To view the recovery keys, we need to open the computer properties in the Active Directory:
- Open the Active Directory Users and Computers
- Open the computer in question
- Click on the Bitlocker Recovery tab to view the Recovery password
If you don’t see the Bitlocker Recovery tab in the Active Directory, then you will need to add a feature in the server manager.
- Open the Server Manager
- Click on Manage > Add Roles and Features
- Click Next and select Features
- Expand Remote Server Administration Tools
- Enable Bitlocker Drive Encryption Administration Utility under Feature Administration Tools
- Click on Install
- Re-open the Active Directory, the tabs should be visible now
If you don’t know the computer name of the device in question, then you can also search for the key in Active Directory. Right-click on the domain and select Find BitLocker Recovery password. You can then search on the password ID using the first 8 characters that are displayed on the client.
Another option is that the recovery keys are stored in a network folder. There is a group policy in the Active Directory that can be configured which will set a default folder path to store the recovery password file. So if you can find the keys in any of the above places, then it might be a good idea to check if the policy is configured.
Computer Configuration > Administrative Templates > Windows Components > Bitlocker Drive Encryption > Choose default folder for recovery password.
Back up your Bitlocker Recovery Key
If you were able to gain access to your computer with one of the methods mentioned above, then it might be a good idea to make additional backups of your recovery key. The best place for this is in the cloud, this way you can access it from any location. To do this you will need to add a Microsoft account to your computer under Settings > Accounts.

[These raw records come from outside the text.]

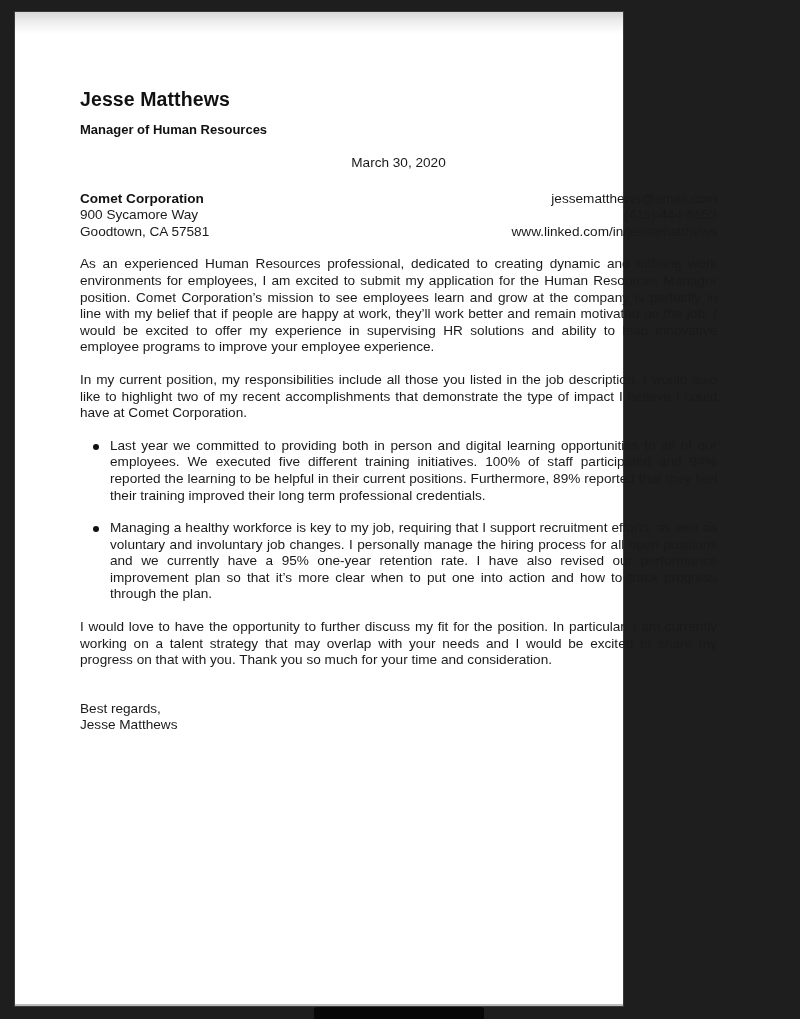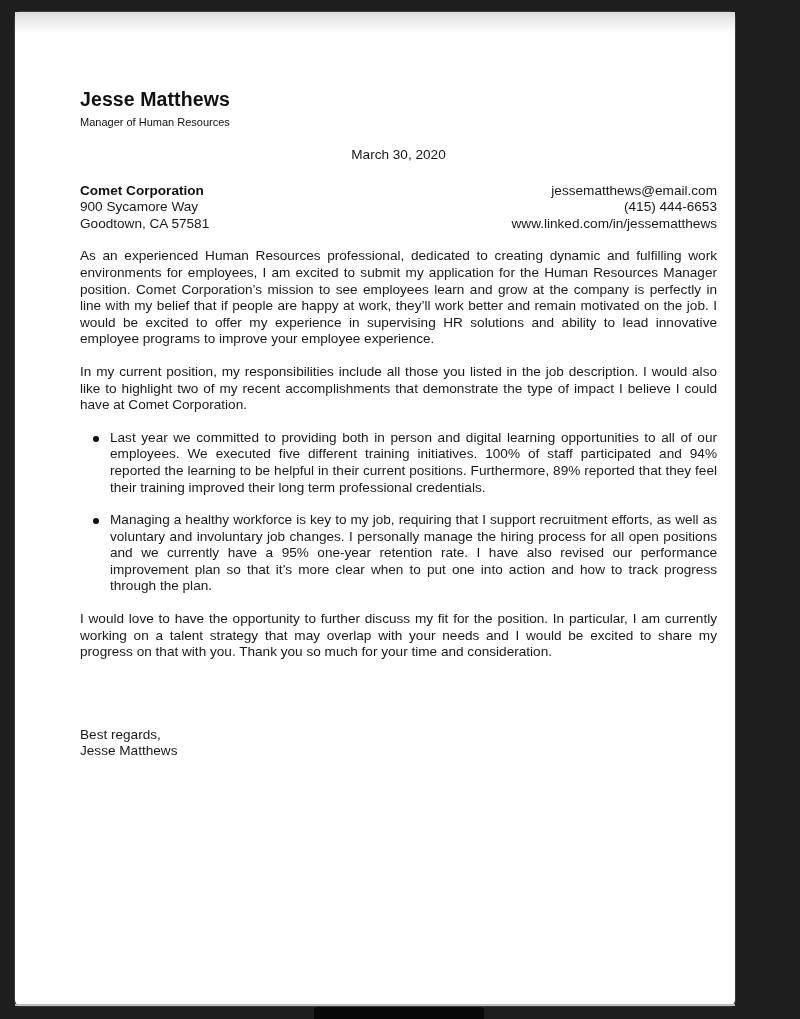--- a/index.html
+++ b/index.html
@@ -11,25 +11,24 @@
       height: 1019px;
       background: #1e1e1e;
       position: relative;
       overflow: hidden;
       font-family: "Liberation Sans", sans-serif;
     }
     .page {
       position: absolute;
       left: 15px;
       top: 12px;
-      width: 720px;
+      width: 608px;
       height: 994px;
       background: #ffffff;
       box-shadow: 0 0 0 1px #3a3a3a;
-      border-radius: 6px;
     }
     .page-top-shade {
       position: absolute;
       left: 0; top: 0; right: 0;
       height: 22px;
       background: linear-gradient(to bottom, #d9d9d9 0%, #ececec 40%, #ffffff 100%);
     }
     .page-bottom-edge {
       position: absolute;
       left: 0; right: 0; bottom: 0;
@@ -55,25 +54,25 @@
       line-height: 16.6px;
     }
     .name {
       font-size: 19.5px;
       font-weight: bold;
       line-height: 22px;
       color: #111;
       letter-spacing: 0.1px;
     }
     .title {
-      font-size: 11px;
-      font-weight: normal;
+      font-size: 13px;
+      font-weight: bold;
       line-height: 16px;
       color: #111;
-      margin-top: 4px;
+      margin-top: 12px;
     }
     .date {
       margin-top: 17px;
       text-align: center;
     }
     .address-row {
       margin-top: 19px;
       display: flex;
       justify-content: space-between;
       align-items: flex-end;
@@ -113,21 +112,21 @@
       background: #111;
     }
     .after-bullets {
       margin-top: 0;
     }
     a.website-link {
       color: #2f5fa8;
       text-decoration: underline;
     }
     .closing {
-      margin-top: 66px;
+      margin-top: 32px;
     }
   </style>
 </head>
 <body>
 
 <div class="page">
   <div class="page-top-shade"></div>
 
   <div class="content">
     <div class="name">Jesse Matthews</div>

To create additional backups of the key, open the start menu and search for Bitlocker. In the BitLocker Drive Encryption screen, choose Backup your Recovery key.
Choose one of the methods, for example, Print the recovery key and store it in the safe or other places that you have for important personal information.
I really hope you were able to recover the key with one of the methods above. When you were unable to recover the key in one of the places above, then your only option will be re-install Windows, which will result in the loss of all your data. Even Microsoft support can’t recover the key for you.